LazyLLM supports the creation of agents that use language models as reasoning engines to determine which actions to take and how to interact with external tools. These agents can analyze user queries, decide when to use specific tools, and process the results to provide comprehensive responses. This tool-calling capability is fundamental to building intelligent agents that can interact with the real world.

In this tutorial, we will build an agent that can interact with a search engine through tool-calling. You will learn how to:

1. Create and register custom tools that your agent can use
2. Set up a language model as the agent's reasoning engine
3. Configure the agent to make intelligent decisions about tool usage
4. Enable the agent to maintain conversation history and context
5. Deploy the agent with a web interface for easy interaction
6. Implement streaming responses for real-time feedback

Let's get started!

## Setup

### Installation

First, install LazyLLM:

```bash
pip install lazyllm
```

### Environment Variables

You'll need to set up your API keys:

```bash
export BOCHA_API_KEY=your_bocha_api_key
export LAZYLLM_DEEPSEEK_API_KEY=your_deepseek_api_key
```
#### Applying for API Keys

Before using this tutorial, you need to apply for the corresponding API keys:

**Bocha API Key Application:**
1. Visit the [Bocha Open Platform](https://open.bochaai.com/overview)
2. Register and log in to your account
3. Create a new API key in the "API KEY Management" page
4. Copy the generated API key and set it in your environment variables

**DeepSeek API Key Application:**
1. Visit the [DeepSeek Platform](https://platform.deepseek.com/)
2. Register and log in to your account
3. Create a new API key in the "API Keys" page
4. Copy the generated API key and set it in your environment variables

### Dependencies

Make sure you have the required dependencies:

```bash
pip install httpx
```

## Define Tools

First, let's define a search tool that the agent can use. In LazyLLM, we use the `@fc_register("tool")` decorator to register functions as tools:

```python
import os
import httpx
import lazyllm
from lazyllm.tools import fc_register

@fc_register("tool")
def bocha_search(query: str) -> str:
"""
Query information using Bocha Search API

Args:
query (str): Search query, e.g.: "LazyLLM framework", "Latest AI developments"

Returns:
str: Search result summary
"""
try:
# Get API key from environment variables
api_key = os.getenv('BOCHA_API_KEY')
if not api_key:
return "Error: BOCHA_API_KEY environment variable not set"

# Send request to Bocha API
url = "https://api.bochaai.com/v1/web-search"
headers = {
"Authorization": f"Bearer {api_key}",
"Content-Type": "application/json"
}
data = {
"query": query,
"summary": True,
"freshness": "noLimit",
"count": 10
}

with httpx.Client(timeout=30) as client:
response = client.post(url, headers=headers, json=data)
if response.status_code == 200:
return response.text
return f"Search failed: {response.status_code}"

except Exception as e:
return f"Search error: {str(e)}"
```

The `@fc_register("tool")` decorator automatically makes this function available to LazyLLM agents.
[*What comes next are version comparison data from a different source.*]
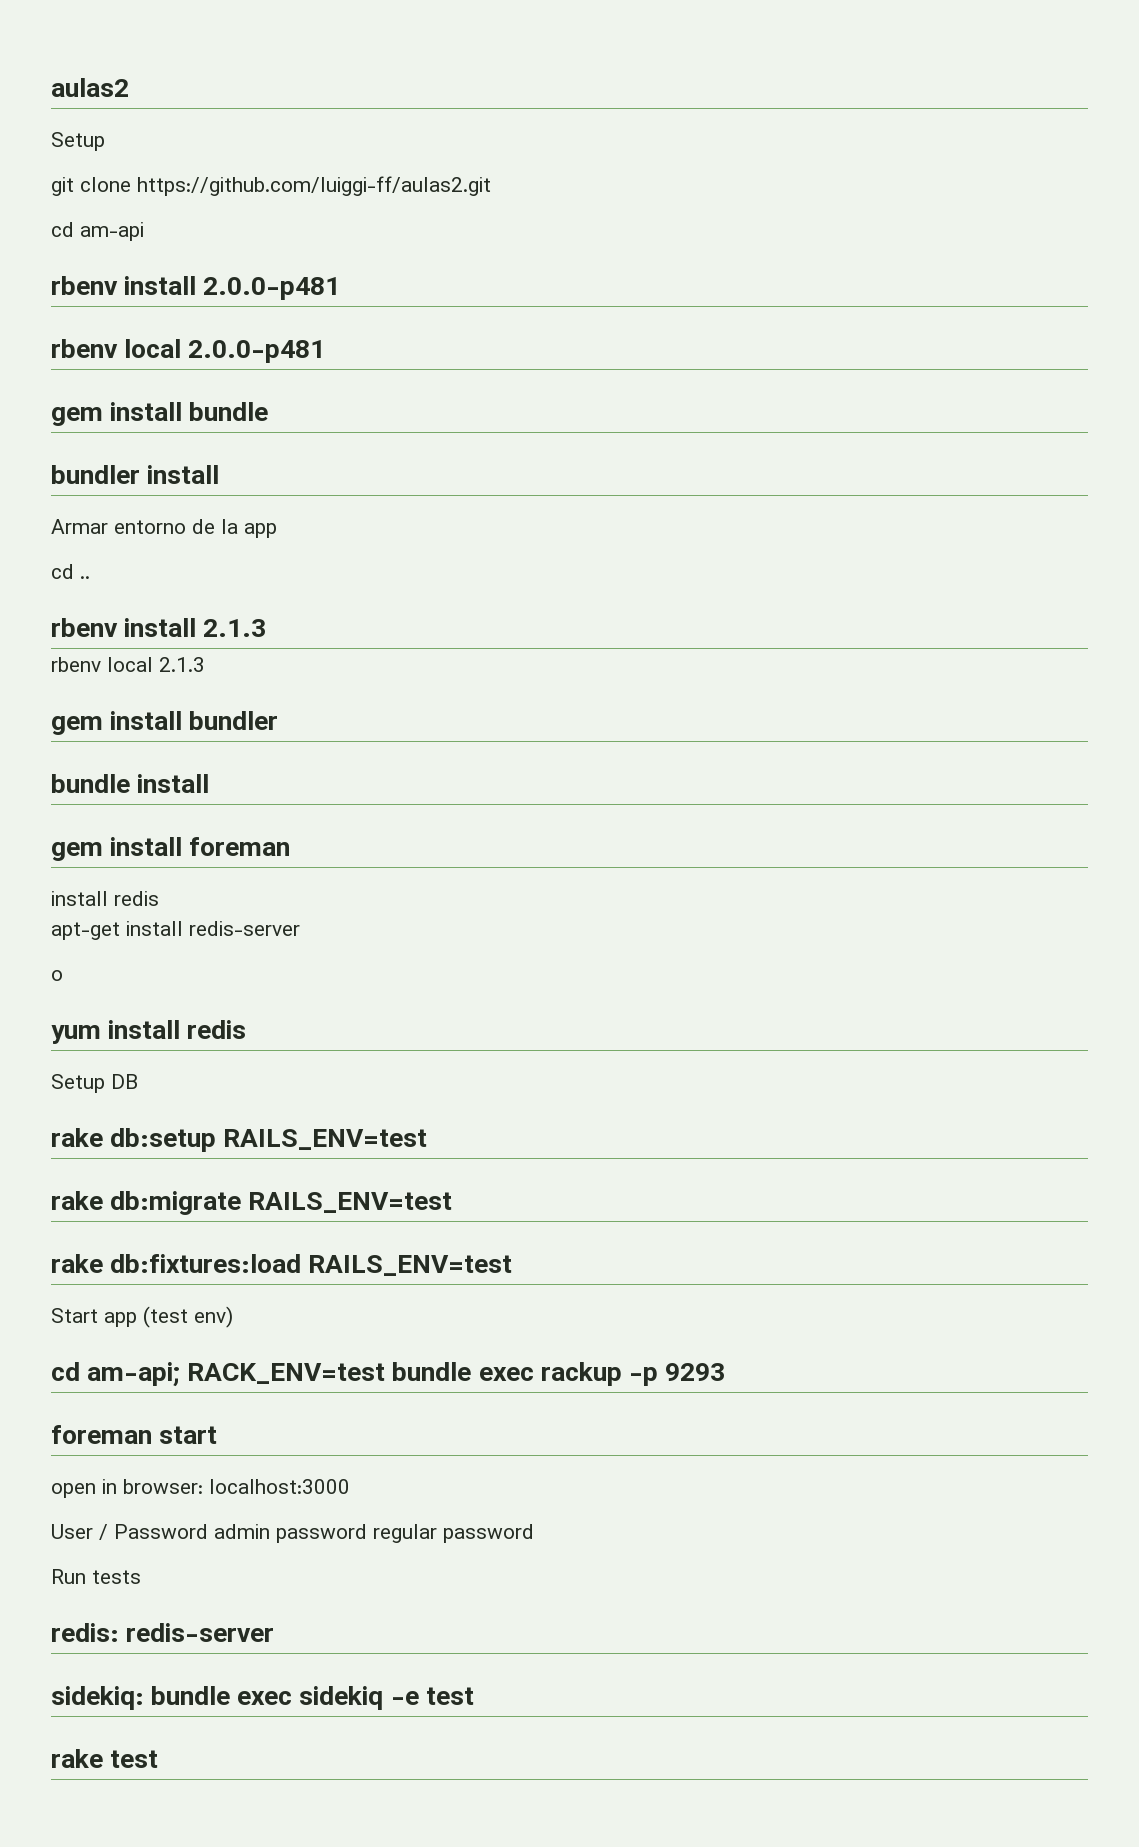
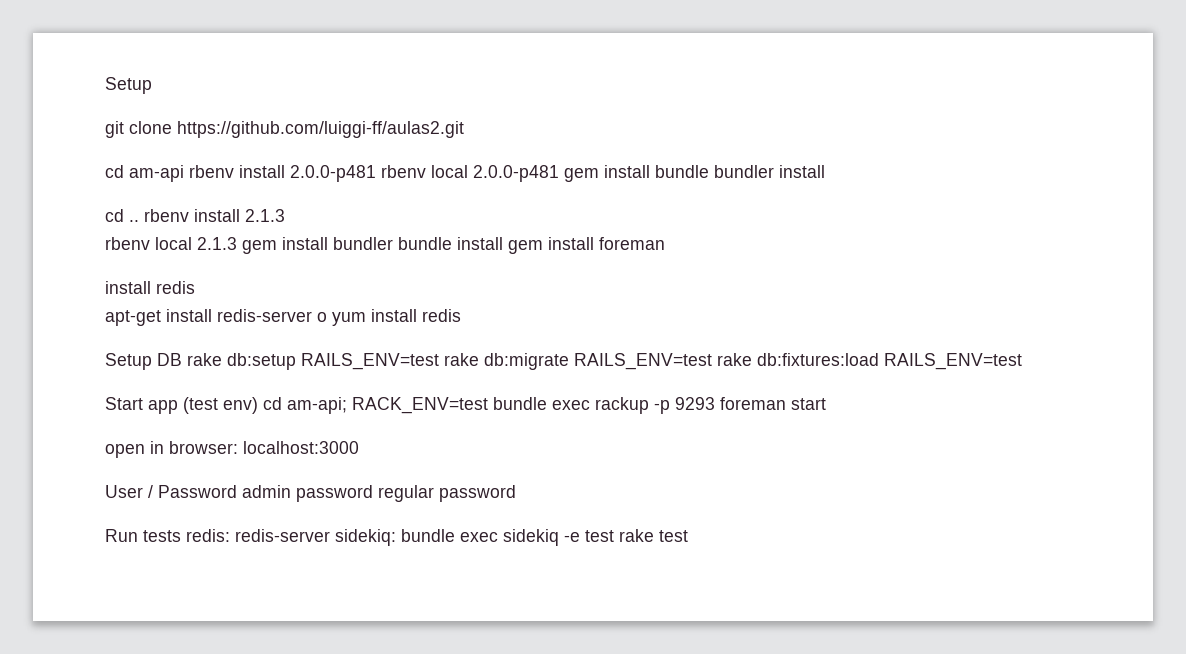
- aulas2
- cd am-api
- rbenv install 2.0.0-p481
- rbenv local 2.0.0-p481
- gem install bundle
- bundler install
+ cd am-api rbenv install 2.0.0-p481 rbenv local 2.0.0-p481 gem install bundle bundler install
- Armar entorno de la app
- cd ..
- rbenv install 2.1.3
+ cd .. rbenv install 2.1.3
- rbenv local 2.1.3
- gem install bundler
- bundle install
- gem install foreman
+ rbenv local 2.1.3 gem install bundler bundle install gem install foreman
- apt-get install redis-server
- o
- yum install redis
+ apt-get install redis-server o yum install redis
- Setup DB
- rake db:setup RAILS_ENV=test
- rake db:migrate RAILS_ENV=test
- rake db:fixtures:load RAILS_ENV=test
+ Setup DB rake db:setup RAILS_ENV=test rake db:migrate RAILS_ENV=test rake db:fixtures:load RAILS_ENV=test
- Start app (test env)
- cd am-api; RACK_ENV=test bundle exec rackup -p 9293
- foreman start
+ Start app (test env) cd am-api; RACK_ENV=test bundle exec rackup -p 9293 foreman start
- Run tests
- redis: redis-server
- sidekiq: bundle exec sidekiq -e test
- rake test
+ Run tests redis: redis-server sidekiq: bundle exec sidekiq -e test rake test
The function docstring is important as it helps the agent understand when and how to use the tool.

## Using Language Models

LazyLLM provides easy access to various online language models through `OnlineChatModule`:

```python
# Create LLM
llm = lazyllm.OnlineChatModule(
source="deepseek",
timeout=30
)
```

You can also use other providers:

```python
# OpenAI
llm = lazyllm.OnlineChatModule(source="openai")

# Anthropic Claude
llm = lazyllm.OnlineChatModule(source="claude")

# Local models
llm = lazyllm.OnlineChatModule(source="ollama")
```

## Create the Agent

Now let's create a ReactAgent that can use our search tool:

```python
def create_agent():
"""Create a configured search agent"""
# Create LLM
llm = lazyllm.OnlineChatModule(
source="deepseek",
timeout=30
)

# Create ReactAgent
agent = lazyllm.tools.agent.ReactAgent(
llm=llm,
tools=["bocha_search"], # Reference our registered tool
max_retries=2,
return_trace=False,
stream=False
)

return agent
```

The `ReactAgent` follows the ReAct (Reasoning and Acting) paradigm, which allows the agent to:
- **Think** about what it needs to do
- **Act** by calling tools when needed
- **Observe** the results and continue reasoning

## Run the Agent

Let's test our agent with a simple query:

```python
# Create agent
agent = create_agent()

# Run query
result = agent("Search for the latest information about LazyLLM framework")
print(result)
```

The agent will:
1. Analyze the query
2. Decide to use the `bocha_search` tool
3. Call the tool with the appropriate search terms
4. Process the results and provide a comprehensive answer

## Web Interface

LazyLLM makes it easy to deploy your agent with a web interface:

![Web Interface Demo](../assets/agent-tooluse.png)

```python
def start_web_interface():
"""Start web interface"""
print("Starting Bocha Search Tool Web Interface...")

try:
# Check API key
if not os.getenv('BOCHA_API_KEY'):
print("Warning: BOCHA_API_KEY environment variable not set")
print("Please set: export BOCHA_API_KEY=your_api_key")
return

# Create agent
agent = create_agent()

# Start web interface
web_module = lazyllm.WebModule(
agent,
port=8848,
title="Bocha Search Agent"
)

print(f"Web interface started: http://localhost:8848")
print("Press Ctrl+C to stop the service")

web_module.start().wait()

except KeyboardInterrupt:
print("\nStopping service...")
except Exception as e:
print(f"Start failed: {e}")
```

## Streaming Responses

To enable streaming responses, modify the agent configuration:

![Streaming Response Demo](../assets/agent-tooluse-stream.png)

```python
agent = lazyllm.tools.agent.ReactAgent(
llm=llm,
tools=["bocha_search"],
max_retries=2,
return_trace=False,
stream=True # Enable streaming output
)
```

## Adding Memory

LazyLLM agents can maintain conversation history through the web interface automatically, or you can implement custom memory functionality to enhance the agent's ability to maintain context across conversations.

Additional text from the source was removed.